We can now dynamically create compression processes by instantiating the compress-file template with specific input file names. We use Scheme's let, and map to simplify the work for us:

process create-file (with filename)
  name
    string-append "create-file-"
                  basename filename
  outputs filename
  run-time
    complexity
      space 20 mebibytes
      time  10 seconds
  # { echo "Hello, world!" > {{filename}} }

process compress-file (with input)
  name
    string-append "compress-file-"
                  basename input
  packages "gzip"
  inputs input
  outputs
    string-append input ".gz"
  run-time
    complexity
      space 20 mebibytes
      time  10 seconds
  # { gzip {{inputs}} -c > {{outputs}} }


;; All inputs files.  The leading dot continues the previous line.
define files
  list "/tmp/one.txt"
     . "/tmp/two.txt"
     . "/tmp/three.txt"

;; Map process templates to files to generate a list of processes.
define create-file-processes
  map create-file files

define compress-file-processes
  map compress-file files

workflow dynamic-workflow
  processes
    auto-connect compress-file-processes create-file-processes

In the GWL, we can define process dependencies explicitly. This is useful when processes don't have explicit outputs or inputs. Processes can do something other than producing output files, such as inserting data in a database, so process dependencies can be specified manually.
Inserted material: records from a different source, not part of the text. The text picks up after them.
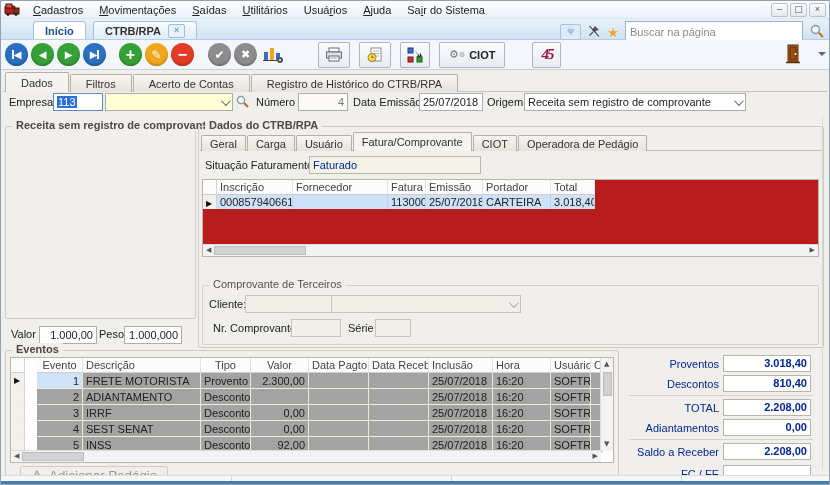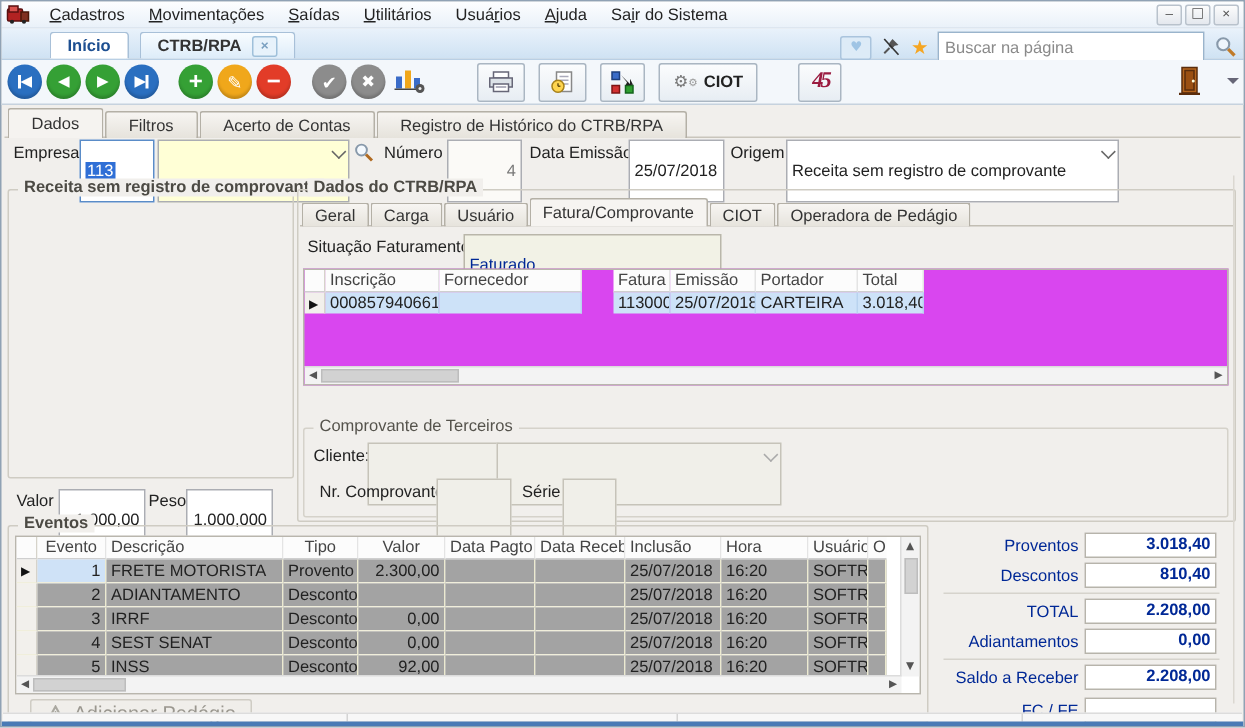"113" .field { padding: 12px 3px -> 0 3px }
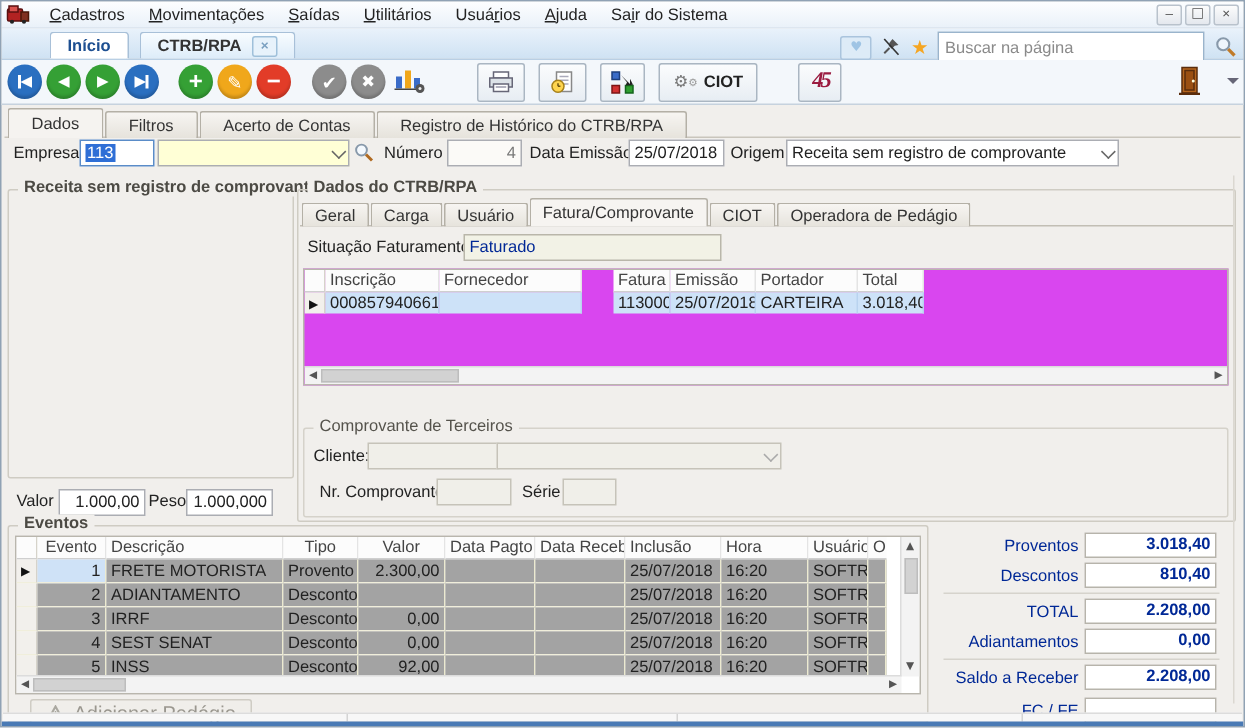"Inscrição" .grid { background: #d946ef -> #b91c1c }
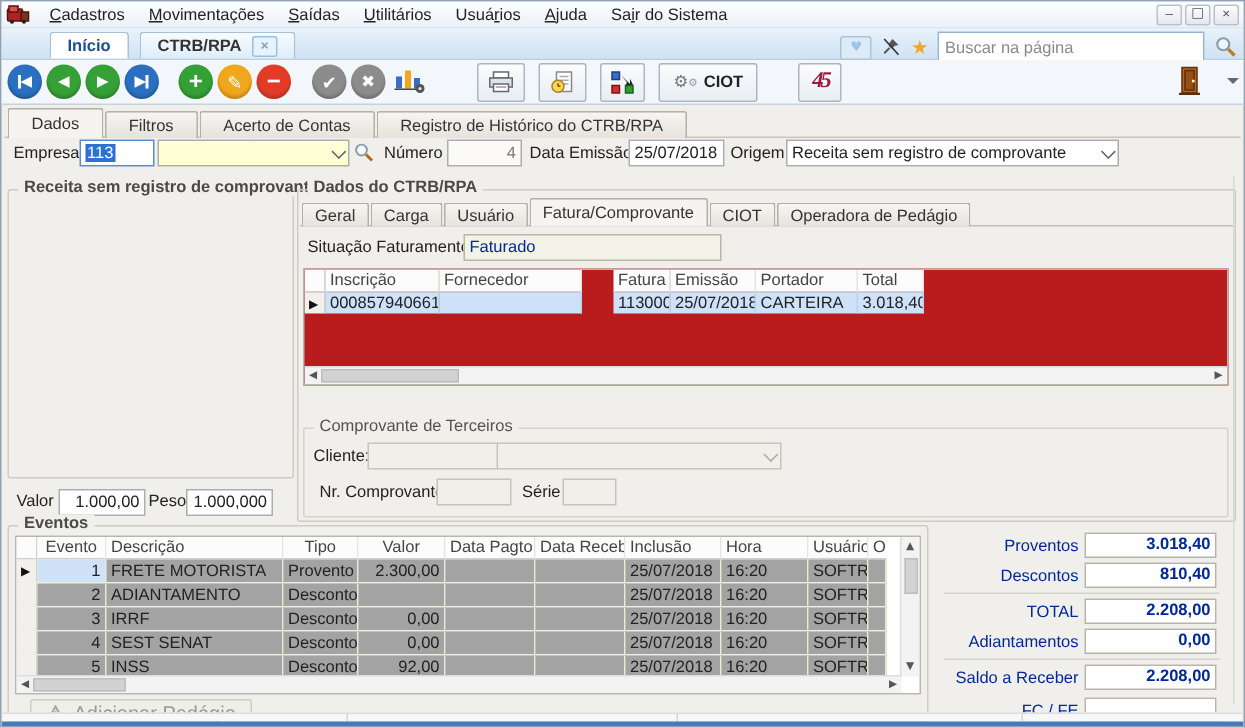"Fatura" .f-fat { margin-left: 21px -> none }
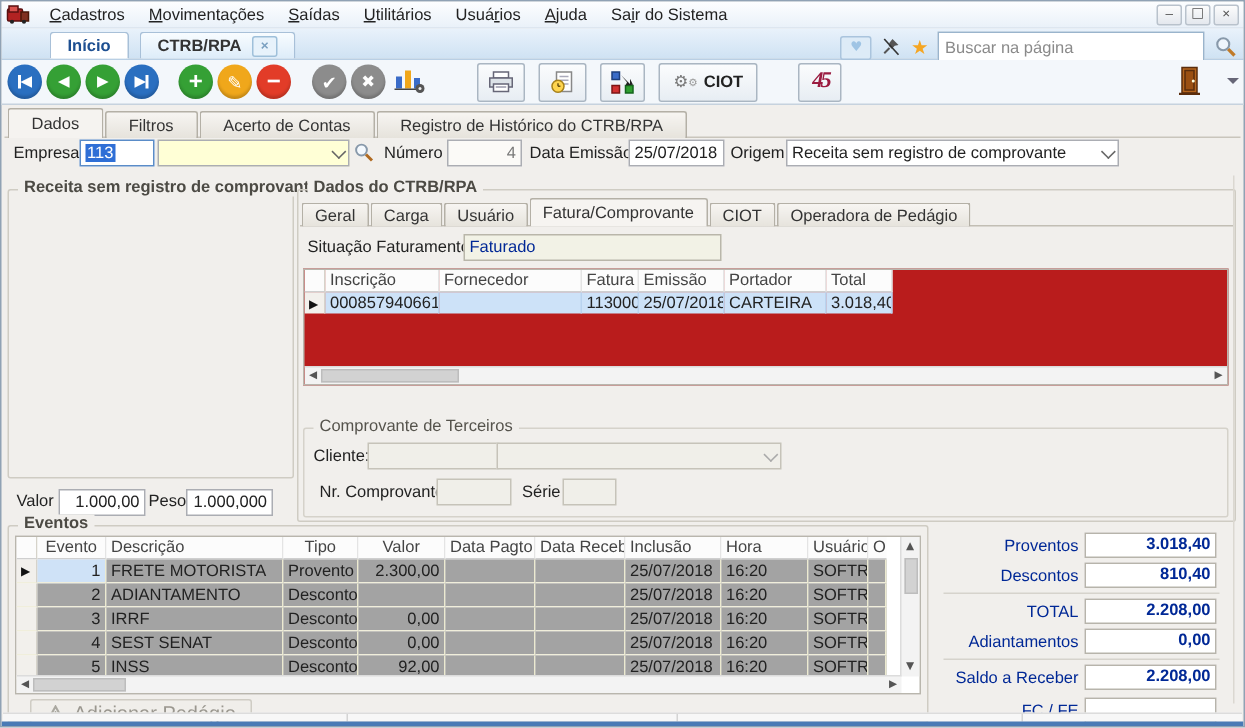"Evento" .e-evt { margin-left: none -> 12px }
Restrictions can be specified as an association list mapping processes to their dependencies, or via the convenient graph syntax.

workflow graph-example
  processes
    graph
      A -> B C
      B -> D
      C -> B

Extending workflows

In the dynamic-workflow we created files and compressed them. In the following workflow we will generate a file containing some information about these compressed files to learn how we can extend a workflow at any point in a new workflow.

;; We are going to extend the workflow defined in the file
;; "example-workflow.w".
define dynamic-workflow
  load-workflow "example-workflow.w"

process list-file-template (with filename)
  name
    string-append "list-file-"
                  basename filename
  packages "gzip"
  inputs filename
  outputs
    string-append filename ".list"
  run-time
    complexity
      space 20 mebibytes
      time  30 seconds
  # { gzip --list {{inputs}} > {{outputs}} }


;; Get all processes of the other workflow.
define foreign-processes
  workflow-processes dynamic-workflow

;; Get the processes that we want to extend on.
define compress-file-processes
  processes-filter-by-name foreign-processes "compress-file"

;; Create the new processes.
define list-file-processes
  map list-file-template
      append-map process-outputs compress-file-processes

workflow extended-dynamic-workflow
  processes
    append
      ;; These are the process connections of the imported workflow
      workflow-restrictions dynamic-workflow
      ;; And these are the new process connections.  The "zip" procedure
      ;; pairs up each of the processes in "list-file-processes" with
      ;; one of the processes in "compress-file-processes".
      zip list-file-processes compress-file-processes

With list-file-template we created a procedure that returns a process that generates a file containing details about the compressed archive. We use this function in extended-dynamic-workflow to run after each compress-file process.

In the processes field we include the contents of dynamic-workflow, thereby concisely extending it.

Further reading

The GWL manual tries to cover everything you will need to know to write real-world scientific workflows with the GWL.

The GNU Guile and GNU Guix manuals are good places to learn the language and concepts on which GWL builds.